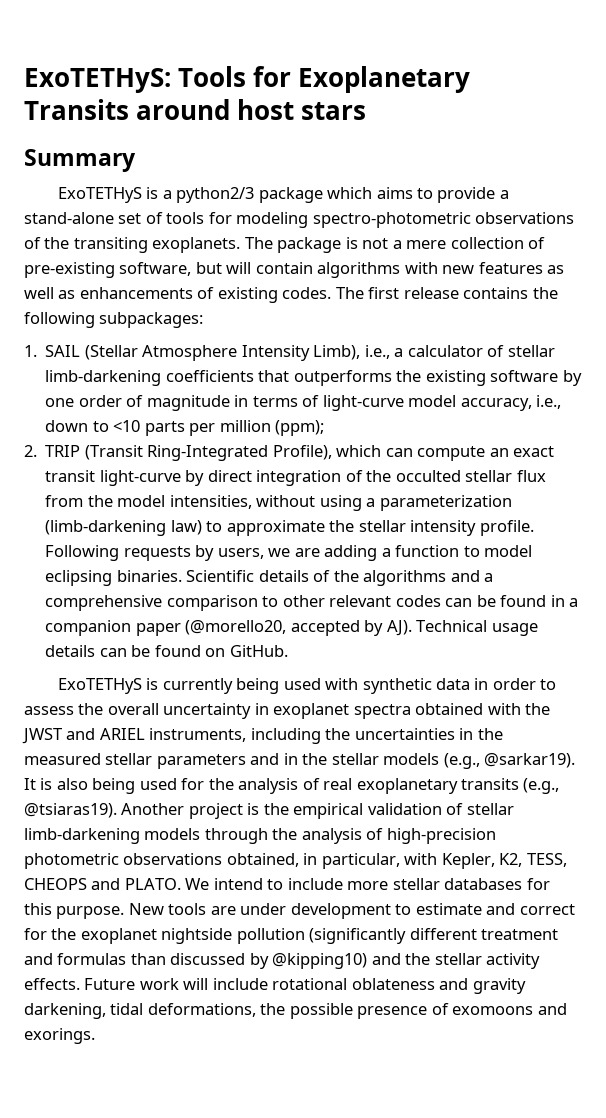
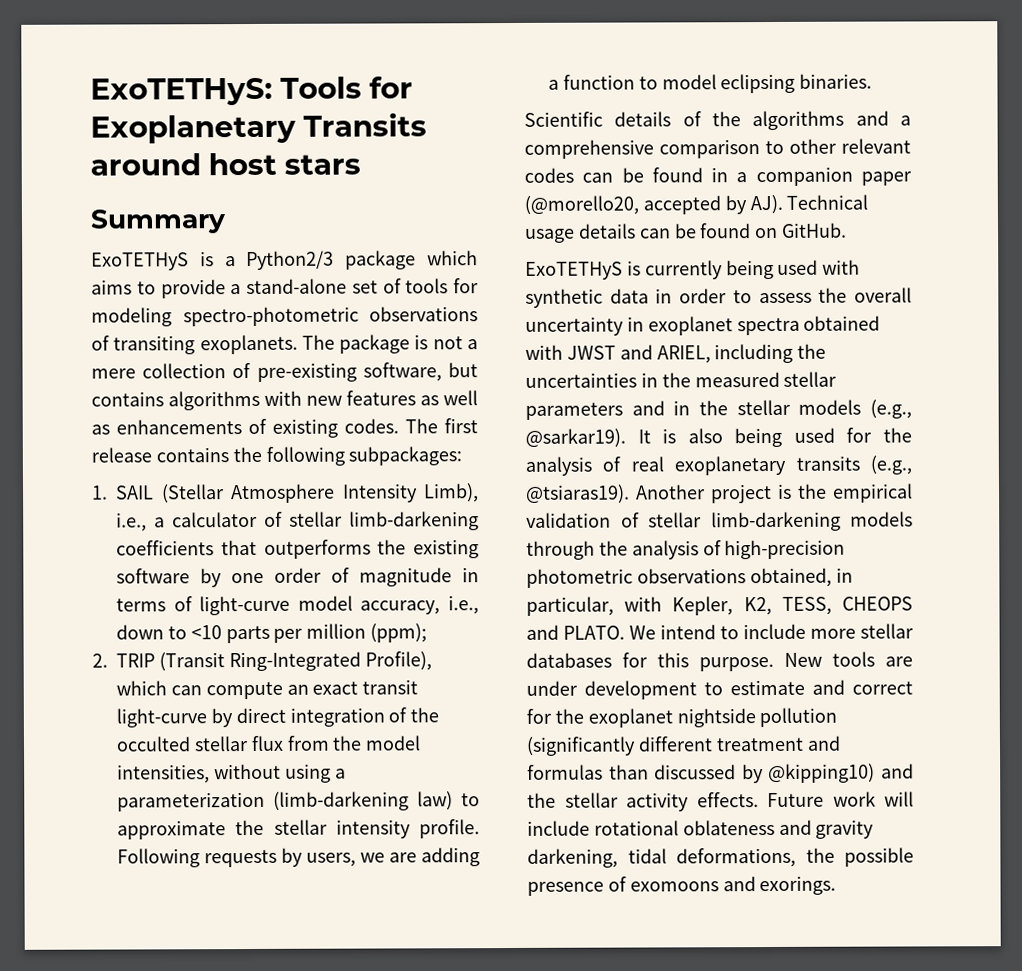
[176,187,255,203] python2/3 -> [246,250,335,271] Python2/3
[44,237,70,249] the -> (110, 343) none
[226,262,313,274] will contain -> [91,391,164,407] contains
(182, 576) none -> (873, 81) //
[525,703,551,715] the -> (563, 352) none
[99,728,247,742] ARIEL instruments, -> [656,345,711,364] ARIEL,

________________

Up to the line containing "[226,262,313,274] will contain", skip everything; from that line through the last line above, return each line exactly.

# Your solution:
[226,262,313,274] will contain -> [91,391,164,407] contains
(182, 576) none -> (873, 81) //
[525,703,551,715] the -> (563, 352) none
[99,728,247,742] ARIEL instruments, -> [656,345,711,364] ARIEL,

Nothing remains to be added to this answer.